- [Problem to solve] What lines in the following entries hold the word "order"? Copy each one.
(Supplied data)
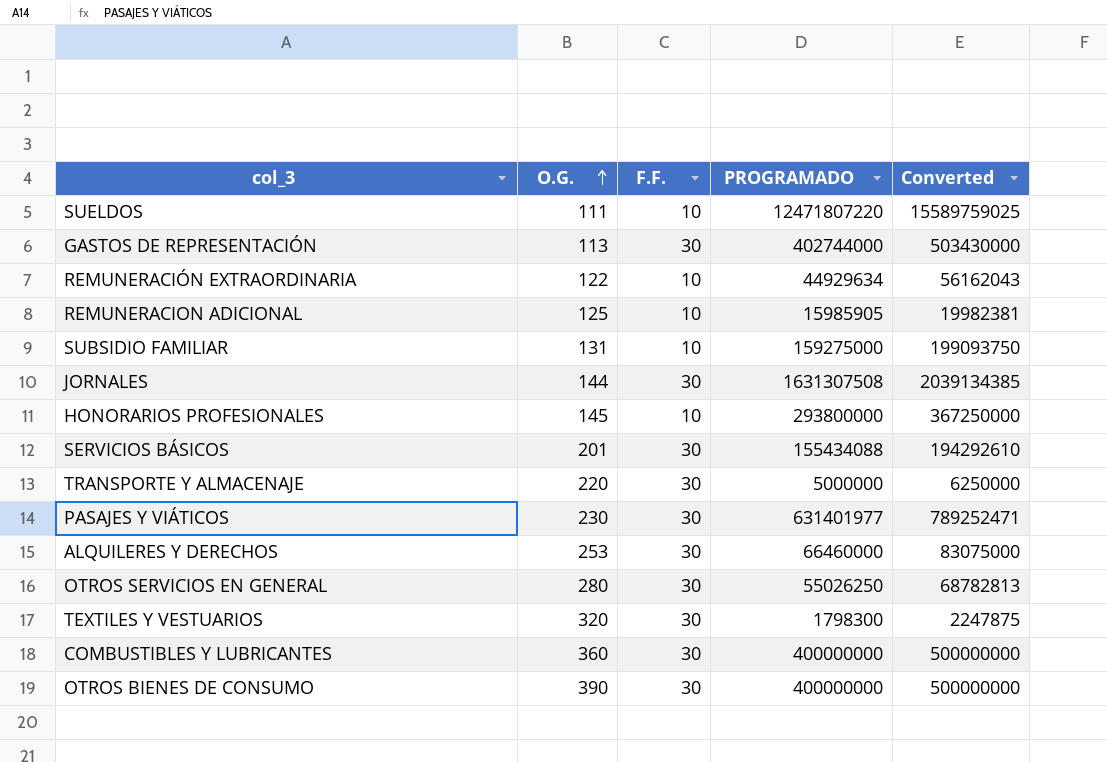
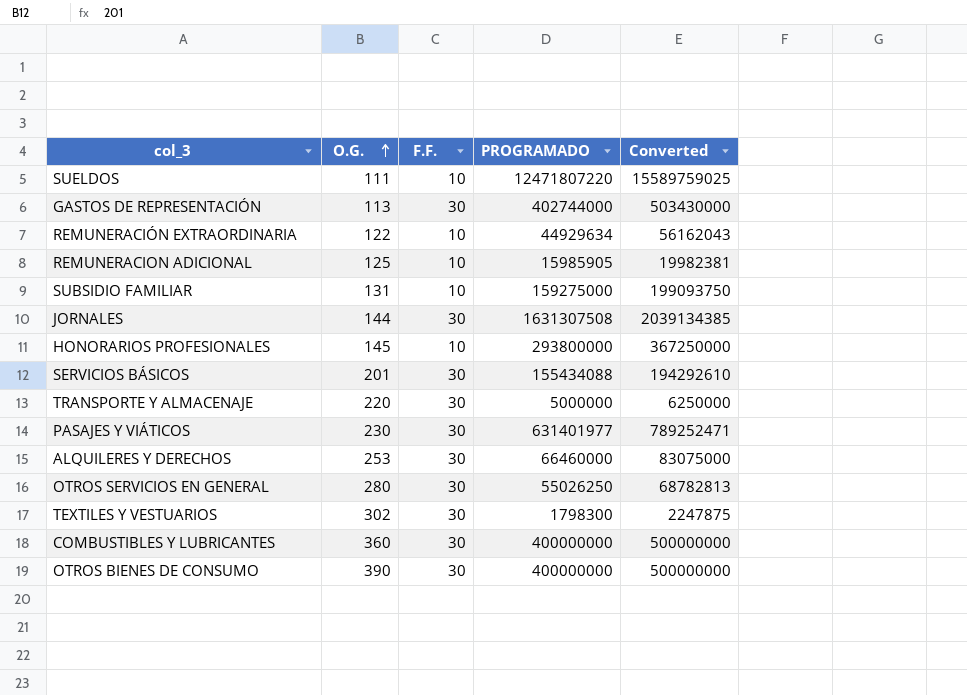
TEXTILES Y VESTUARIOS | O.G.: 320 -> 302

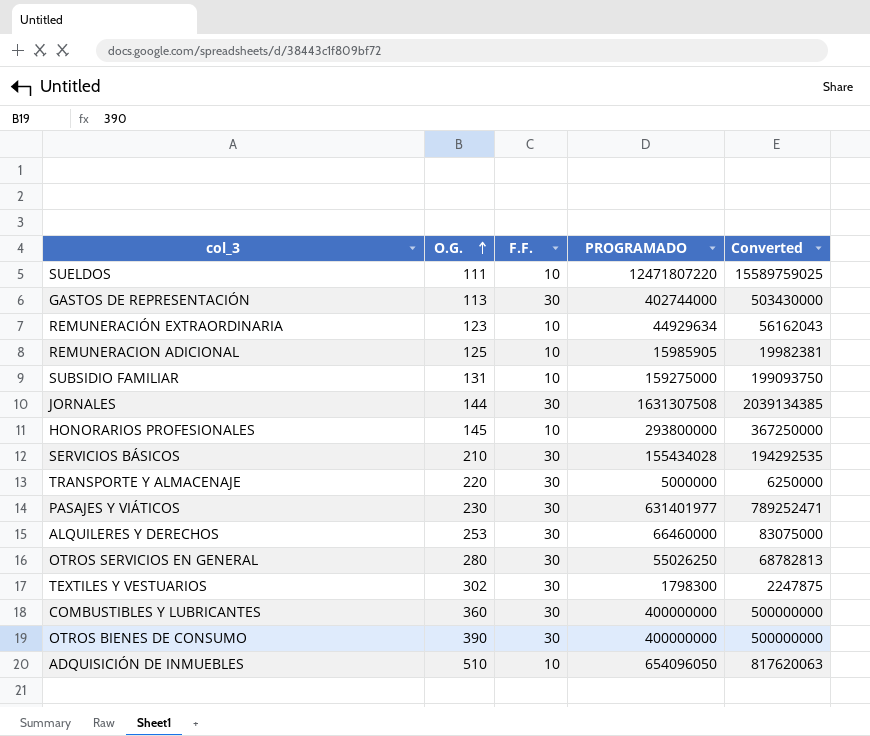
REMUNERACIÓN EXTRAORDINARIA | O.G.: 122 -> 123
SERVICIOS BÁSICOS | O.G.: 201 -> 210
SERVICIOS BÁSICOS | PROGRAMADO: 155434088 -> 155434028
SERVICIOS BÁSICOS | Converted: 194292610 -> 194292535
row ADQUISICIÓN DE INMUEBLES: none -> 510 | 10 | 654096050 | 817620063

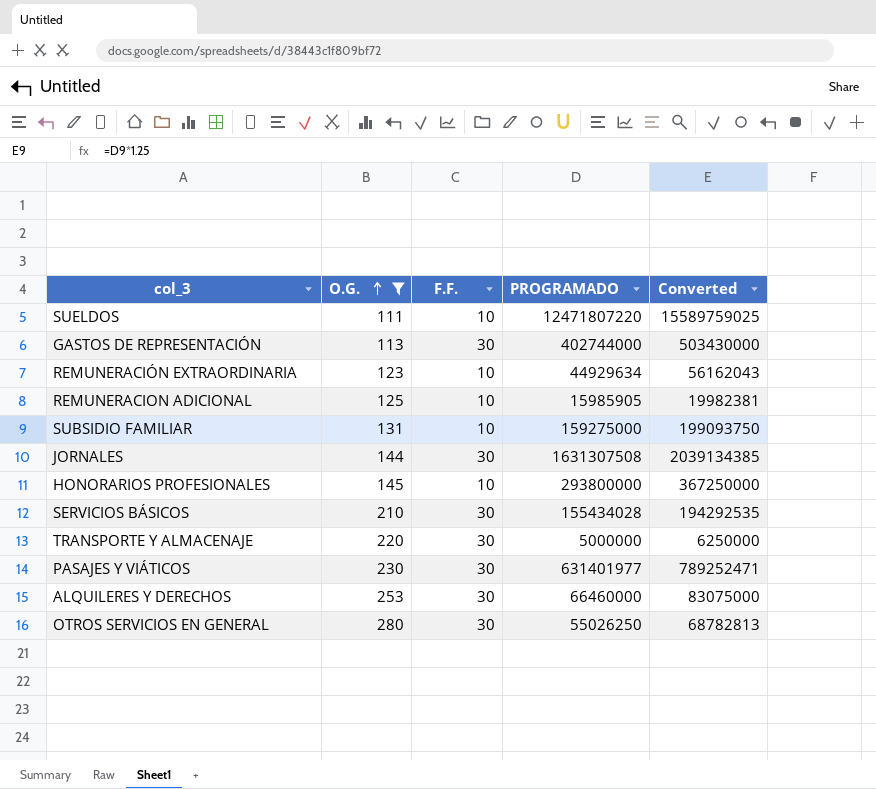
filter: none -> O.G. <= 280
(End Supplied data)
(Supplied data)
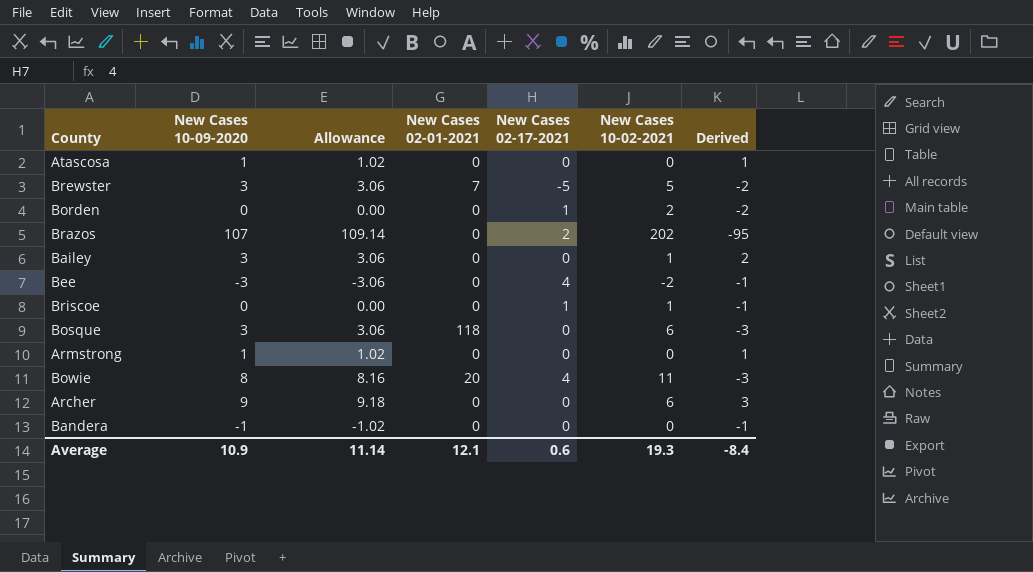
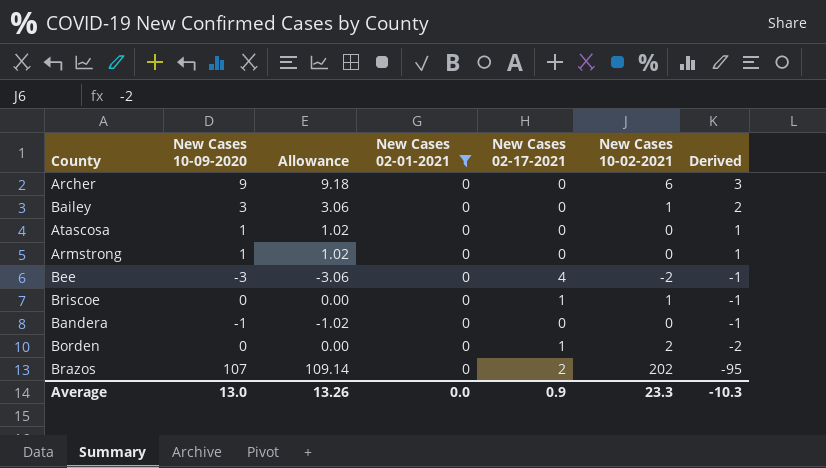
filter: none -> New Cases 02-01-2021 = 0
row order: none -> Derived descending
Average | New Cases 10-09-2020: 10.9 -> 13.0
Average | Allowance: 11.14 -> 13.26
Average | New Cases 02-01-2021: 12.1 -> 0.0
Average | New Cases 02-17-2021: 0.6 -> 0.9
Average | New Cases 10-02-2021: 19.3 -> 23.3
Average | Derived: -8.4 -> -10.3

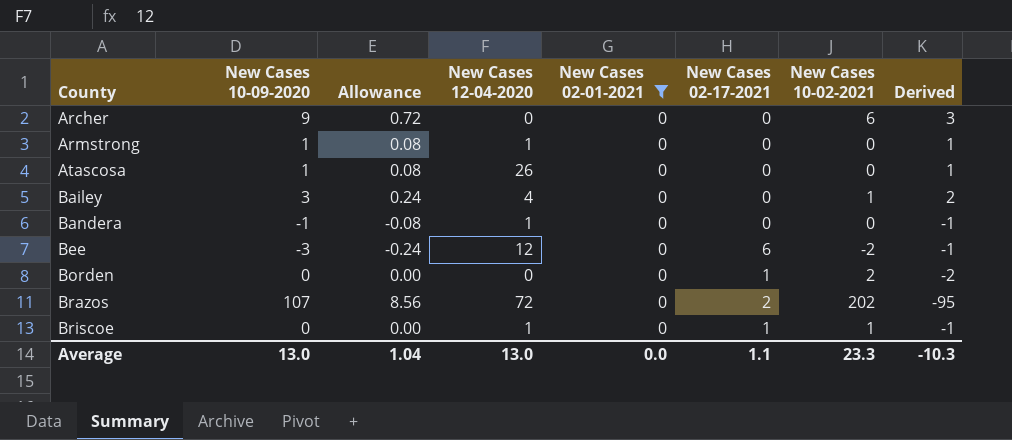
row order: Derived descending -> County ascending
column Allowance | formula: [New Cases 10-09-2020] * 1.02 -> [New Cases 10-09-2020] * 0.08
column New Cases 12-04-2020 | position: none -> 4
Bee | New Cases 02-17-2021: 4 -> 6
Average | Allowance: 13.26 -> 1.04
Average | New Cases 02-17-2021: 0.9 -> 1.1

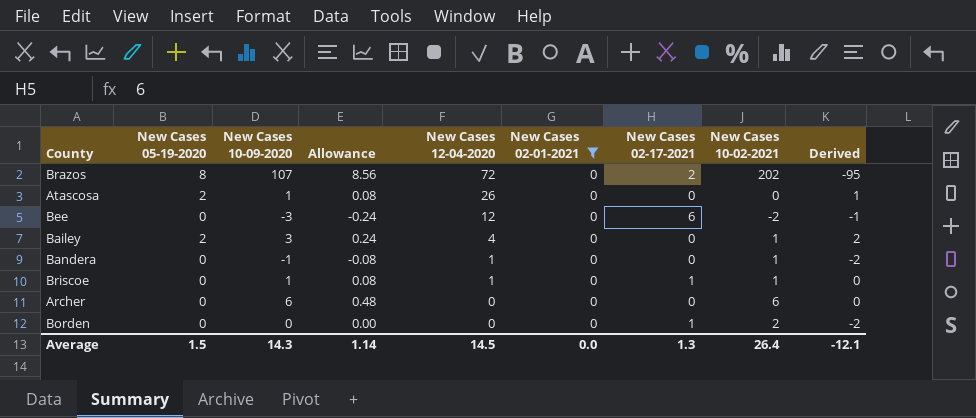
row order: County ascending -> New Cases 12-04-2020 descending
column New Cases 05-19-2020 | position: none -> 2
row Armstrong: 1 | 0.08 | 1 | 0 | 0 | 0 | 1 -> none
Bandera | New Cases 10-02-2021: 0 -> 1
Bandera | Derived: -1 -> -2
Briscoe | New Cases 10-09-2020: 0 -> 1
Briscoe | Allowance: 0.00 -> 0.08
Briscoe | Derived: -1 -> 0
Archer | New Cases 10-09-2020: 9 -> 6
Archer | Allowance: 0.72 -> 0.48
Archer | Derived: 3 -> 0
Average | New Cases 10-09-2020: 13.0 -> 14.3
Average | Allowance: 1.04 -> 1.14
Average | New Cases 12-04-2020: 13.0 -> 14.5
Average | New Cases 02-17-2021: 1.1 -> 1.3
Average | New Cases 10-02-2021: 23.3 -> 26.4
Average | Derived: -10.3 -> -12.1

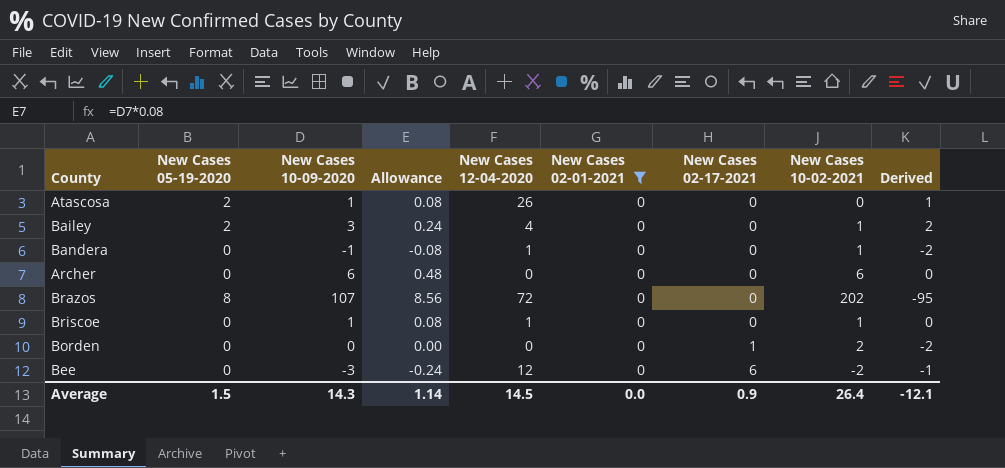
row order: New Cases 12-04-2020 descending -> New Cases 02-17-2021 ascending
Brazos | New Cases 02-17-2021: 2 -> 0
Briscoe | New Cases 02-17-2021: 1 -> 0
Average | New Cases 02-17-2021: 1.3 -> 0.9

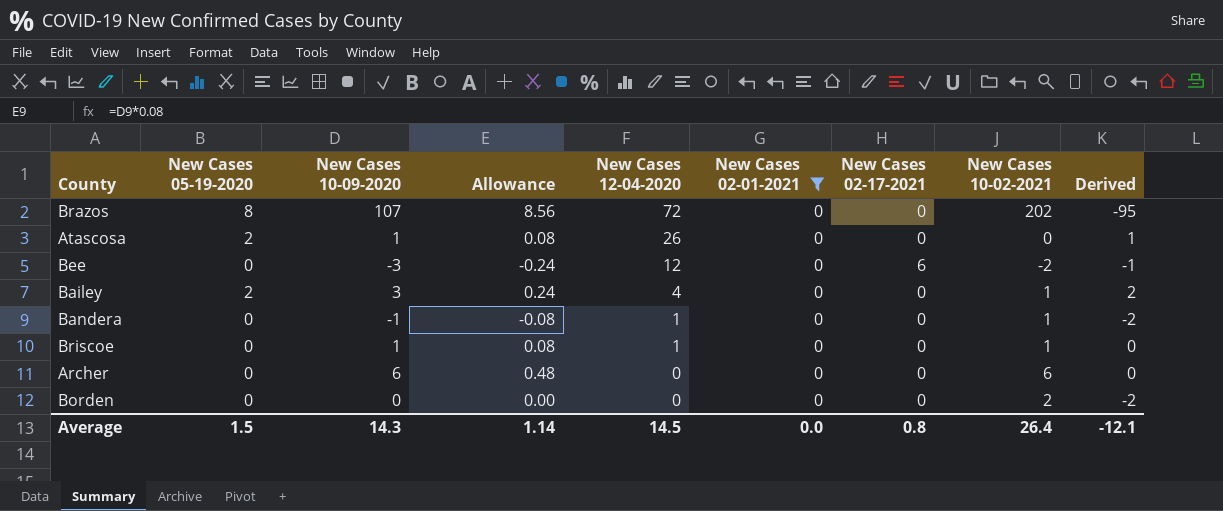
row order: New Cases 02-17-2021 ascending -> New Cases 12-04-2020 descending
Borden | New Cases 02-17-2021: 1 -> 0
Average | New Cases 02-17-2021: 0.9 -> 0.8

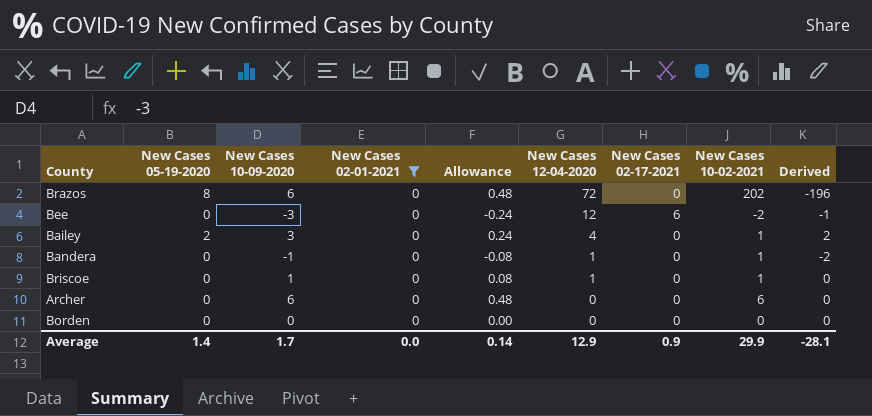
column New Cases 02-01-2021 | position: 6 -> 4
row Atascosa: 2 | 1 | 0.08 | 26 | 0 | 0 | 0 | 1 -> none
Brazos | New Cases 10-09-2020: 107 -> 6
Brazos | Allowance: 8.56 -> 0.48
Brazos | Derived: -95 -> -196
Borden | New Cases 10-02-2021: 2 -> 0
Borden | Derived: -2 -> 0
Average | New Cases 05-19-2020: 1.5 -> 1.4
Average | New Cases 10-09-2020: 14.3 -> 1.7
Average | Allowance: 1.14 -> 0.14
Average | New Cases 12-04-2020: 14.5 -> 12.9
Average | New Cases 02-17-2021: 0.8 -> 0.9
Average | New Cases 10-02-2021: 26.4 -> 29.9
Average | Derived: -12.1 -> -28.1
(End Supplied data)
- [Exercise answer]
row order: none -> Derived descending
row order: Derived descending -> County ascending
row order: County ascending -> New Cases 12-04-2020 descending
row order: New Cases 12-04-2020 descending -> New Cases 02-17-2021 ascending
row order: New Cases 02-17-2021 ascending -> New Cases 12-04-2020 descending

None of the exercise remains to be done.